While Phoenix controllers and LiveViews serve similar purposes in handling user interactions, they operate very differently:

Controller + View

  • Controllers handle each HTTP request-response pair as separate transactions
  • Each page load or form submission requires a full request/response cycle
  • Controllers are stateless, with data stored externally (database, session)
  • Views are separate modules that render templates with the data from controllers
  • Page updates and dynamic interactions require either full page reloads or custom client-side JavaScript code

LiveView approach

  • Initial page load uses the regular request lifecycle, but then establishes a bidirectional connection using Phoenix Channels
  • A LiveView process maintains state throughout user interaction
  • State changes automatically trigger re-renders of only the changed parts of the page
  • Events flow through the persistent connection instead of separate HTTP requests
  • Minimal JavaScript is required for interactive features

LiveViews combine the concerns of controllers and views into a more unified model.

Basic example

LiveView is included by default in new Phoenix applications. Let's see a simple example:

defmodule MyAppWeb.ThermostatLive do
  use MyAppWeb, :live_view

  def render(assigns) do
    ~H"""
    Current temperature: {@temperature}°F
    <button phx-click="inc_temperature">+</button>
    """
  end

  def mount(_params, _session, socket) do
    temperature = 70 # Let's assume a fixed temperature for now
    {:ok, assign(socket, :temperature, temperature)}
  end

  def handle_event("inc_temperature", _params, socket) do
    {:noreply, update(socket, :temperature, &(&1 + 1))}
  end
end

This LiveView demonstrates the core lifecycle:

  1. The mount/3 callback initializes state when the LiveView starts
  2. The render/1 function defines what is displayed using HEEx templates
  3. The handle_event/3 callback responds to events from the client

To wire this up in your router:

defmodule MyAppWeb.Router do
  use MyAppWeb, :router

  pipeline :browser do
    ...
  end

  scope "/", MyAppWeb do
    pipe_through :browser
    ...

    live "/thermostat", ThermostatLive
  end
end

Once the LiveView is rendered, a regular HTML response is sent. In your app.js file, you should find the following:

import {Socket} from "phoenix"
import {LiveSocket} from "phoenix_live_view"
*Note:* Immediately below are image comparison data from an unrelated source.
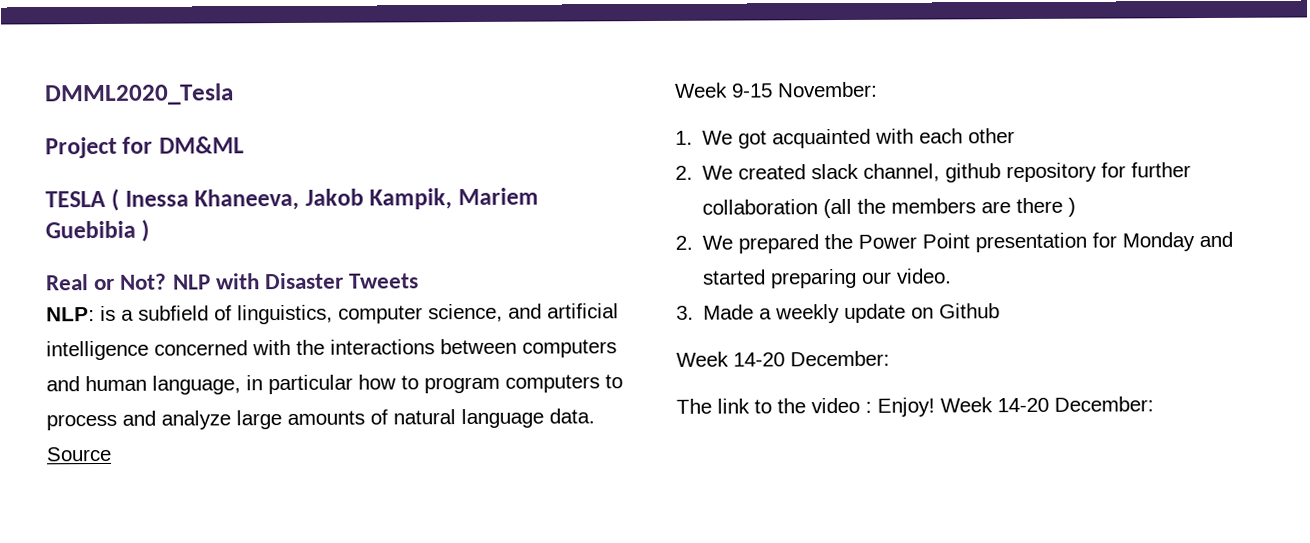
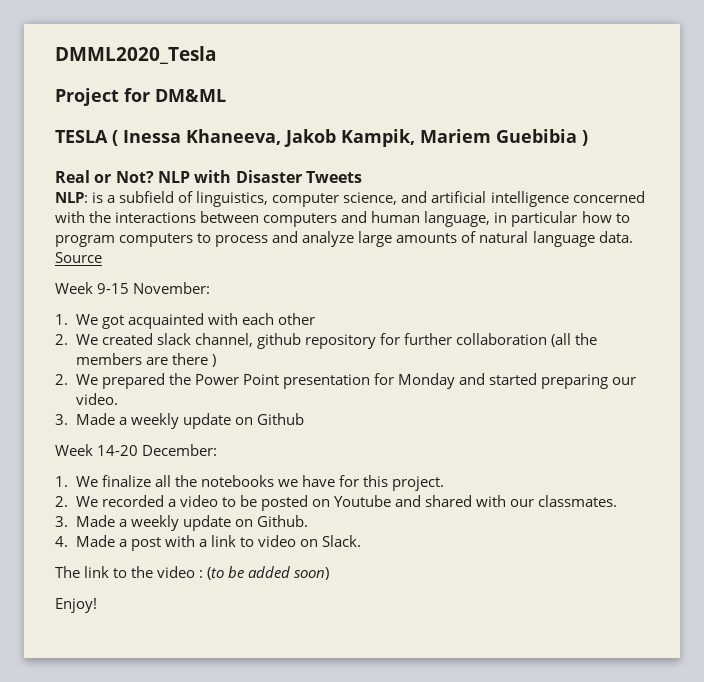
(890, 358) none -> [55,475,444,491] [55,495,618,511] [55,515,308,531] [55,535,361,551] // 1. We finalize all the notebooks we have for this project. // 2. We recorded a video to be posted on Youtube and shared with our classmates. // 3. Made a weekly update on Github. // 4. Made a post with a link to video on Slack.
[877,396,1154,417] Enjoy! Week 14-20 December: -> [207,566,330,580] [55,598,97,613] (to be added soon) // Enjoy!

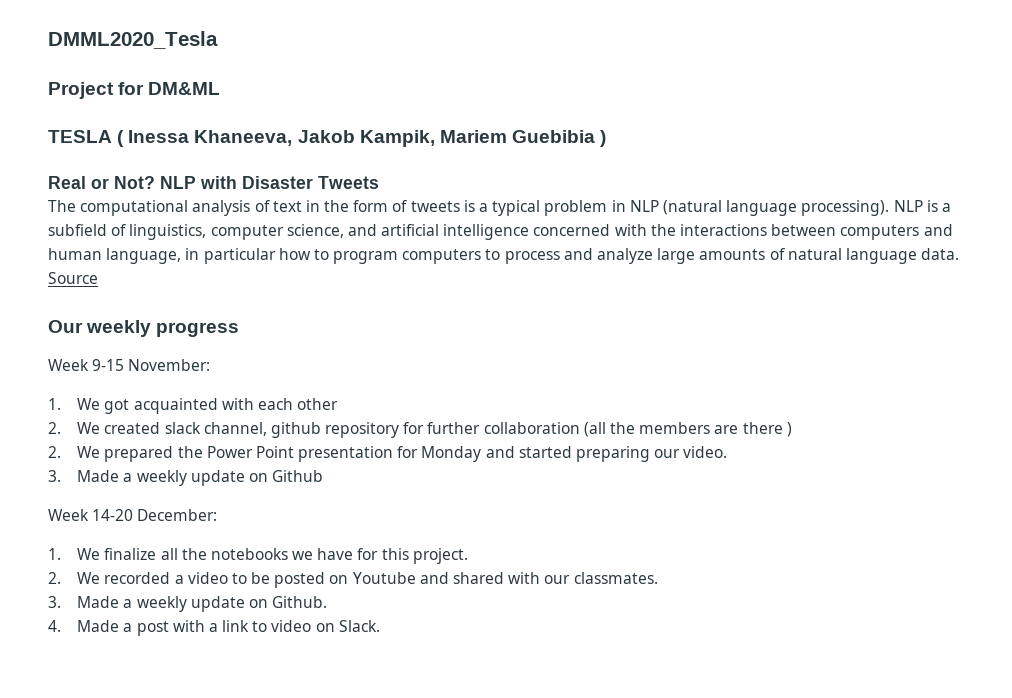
[55,192,88,203] NLP: -> [48,200,923,216] The computational analysis of text in the form of tweets is a typical problem in NLP (natural language processing). NLP
(102, 257) none -> [48,320,240,337] // Our weekly progress
[55,566,330,580] [55,598,97,613] // The link to the video : (to be added soon) // Enjoy! -> (380, 626) none

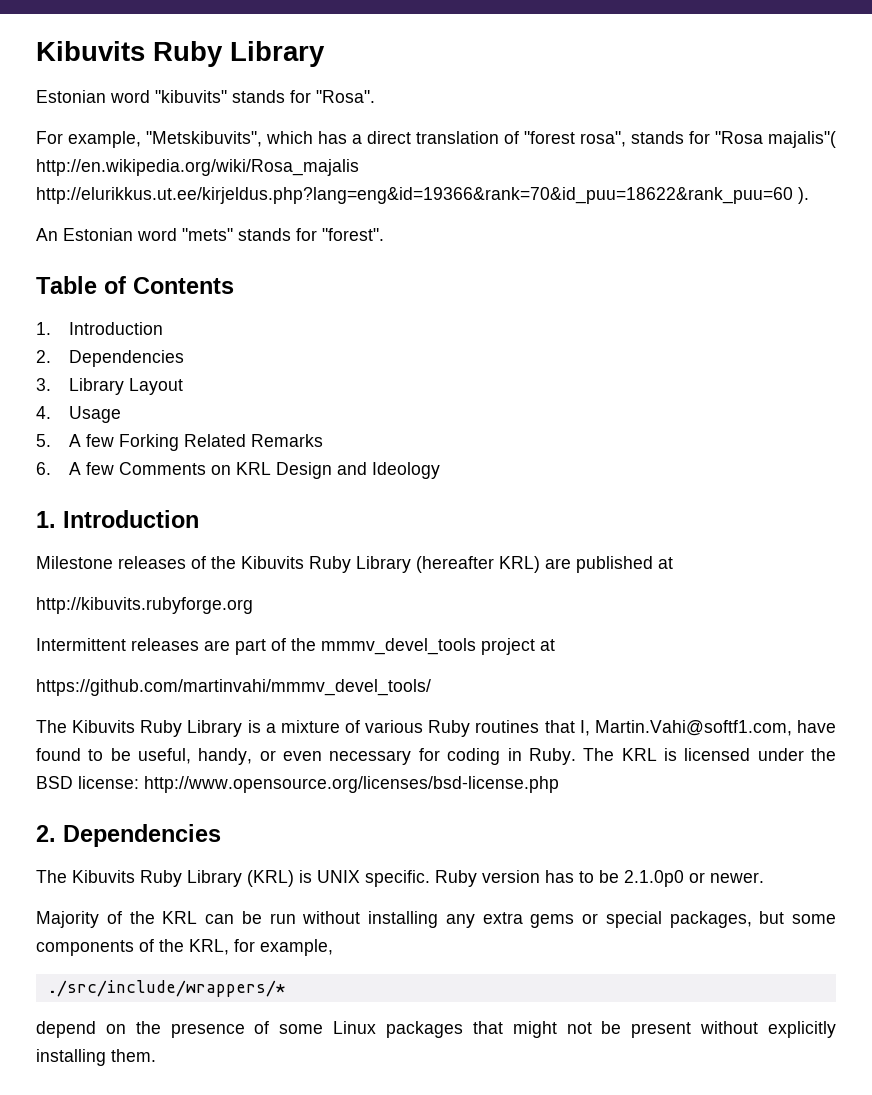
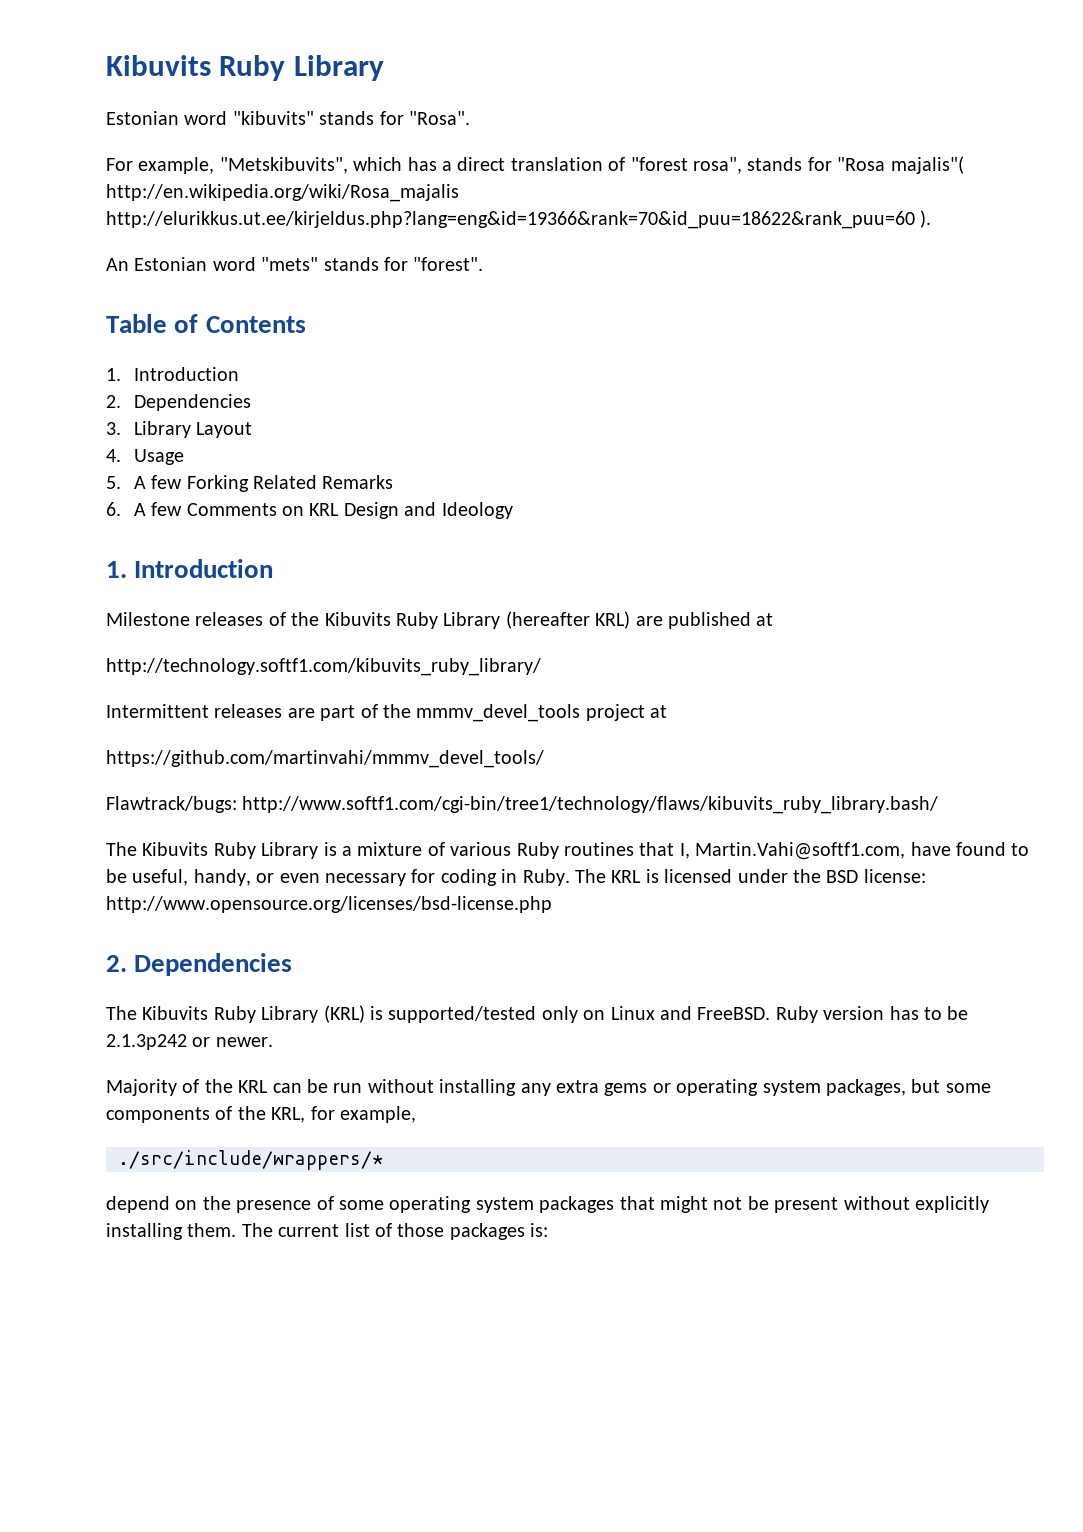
[36,597,253,614] http://kibuvits.rubyforge.org -> [106,658,541,676] http://technology.softf1.com/kibuvits_ruby_library/
(431, 687) none -> [106,796,939,814] // Flawtrack/bugs: http://www.softf1.com/cgi-bin/tree1/technology/flaws/kibuvits_ruby_library.bash/
[317,870,430,887] UNIX specific. -> [388,1006,771,1023] supported/tested only on Linux and FreeBSD.
[624,870,684,887] 2.1.0p0 -> [106,1034,187,1050] 2.1.3p242
[605,911,662,928] special -> [676,1079,821,1096] operating system
[333,1021,377,1034] Linux -> [389,1196,534,1213] operating system
(156, 1055) none -> [241,1223,549,1240] The current list of those packages is:

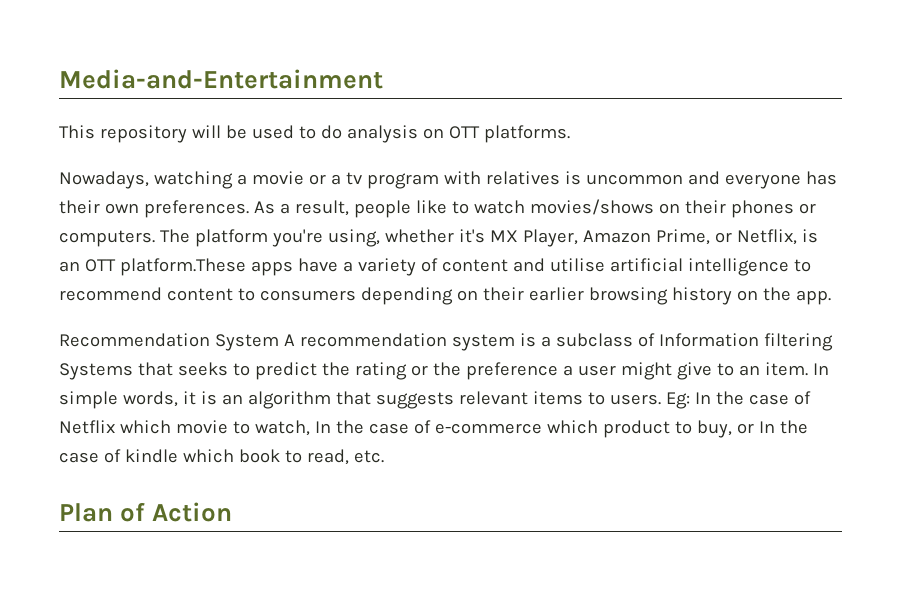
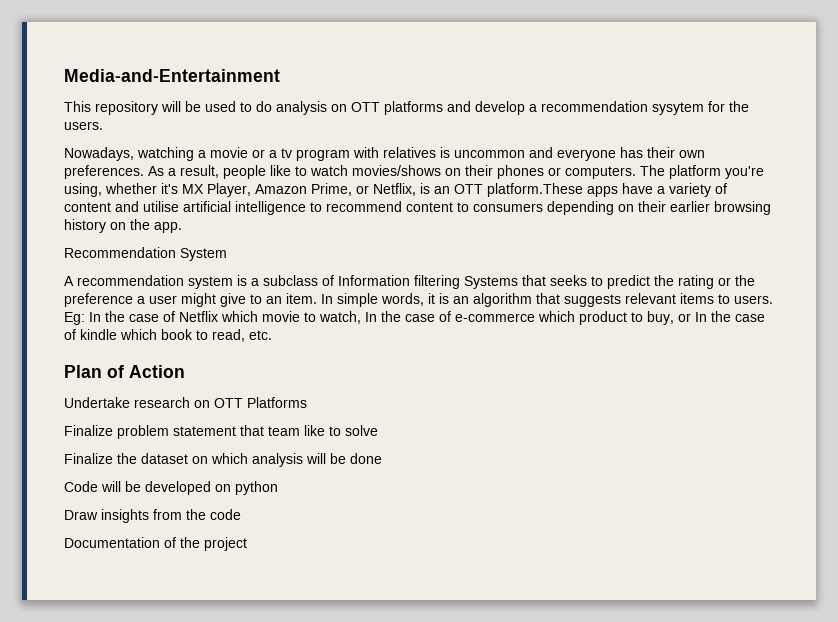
[483,125,570,143] platforms. -> [384,101,749,115] [64,121,103,130] platforms and develop a recommendation sysytem for the users.
(279, 342) none -> (227, 254) //
(233, 512) none -> [64,397,307,408] [64,425,378,439] [64,453,382,467] [64,481,278,495] [64,509,241,523] [64,537,247,551] // Undertake research on OTT Platforms // Finalize problem statement that team like to solve // Finalize the dataset on which analysis will be done // Code will be developed on python // Draw insights from the code // Documentation of the project

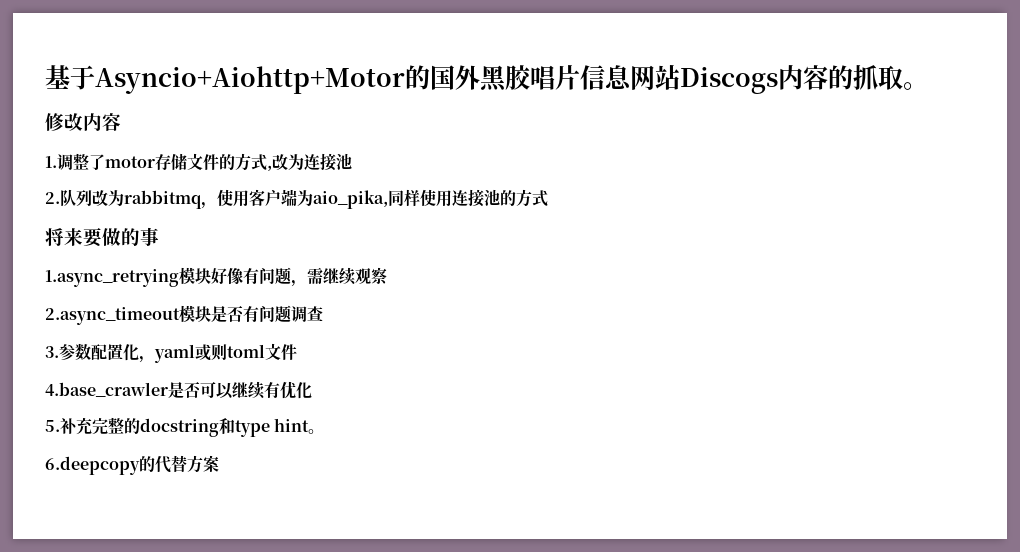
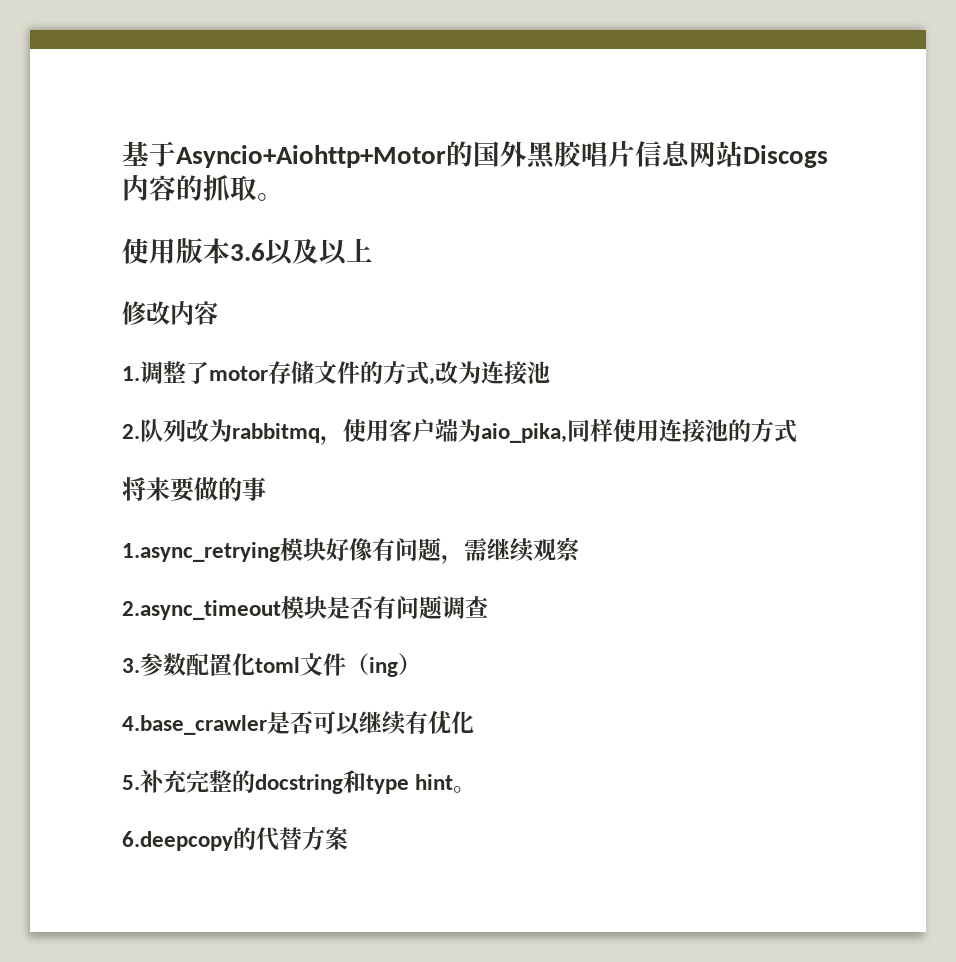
(928, 86) none -> [122,238,373,265] // 使用版本3.6以及以上
[139,344,227,363] ，yaml或则 -> (255, 664) none
(297, 352) none -> [346,653,421,677] （ing）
let csrfToken = document.querySelector("meta[name='csrf-token']").getAttribute("content")
let liveSocket = new LiveSocket("/live", Socket, {params: {_csrf_token: csrfToken}})
liveSocket.connect()

Now the JavaScript client will connect over WebSockets and mount/3 will be invoked inside a spawned LiveView process.

Key concepts

Socket and state

The LiveView socket is the fundamental data structure that holds all state in a LiveView. It's an immutable structure containing "assigns" - the data available to your templates. While controllers have conn, LiveViews have socket.

Changes to the socket (via assign/3 or update/3) trigger re-renders. All state is maintained on the server, with only the diffs sent to the client, minimizing network traffic.

LiveView lifecycle

LiveViews have several important lifecycle stages:

  • mount - initializes the LiveView with parameters, session data, and socket
  • handle_params - responds to URL changes and updates LiveView state accordingly
  • handle_event - responds to user interactions coming from the client
  • handle_info - responds to regular process messages

DOM Bindings

LiveView provides DOM bindings for convenient client-server interaction:

<button phx-click="inc_temperature">+</button>
<form phx-submit="save">...</form>
<input phx-blur="validate">

These bindings automatically send events to the server when the specified browser events occur, which are then handled in handle_event/3.

Getting Started

Phoenix includes code generators for LiveView. Try:

$ mix phx.gen.live Blog Post posts title:string body:text

This generates a complete LiveView CRUD implementation, similar to mix phx.gen.html.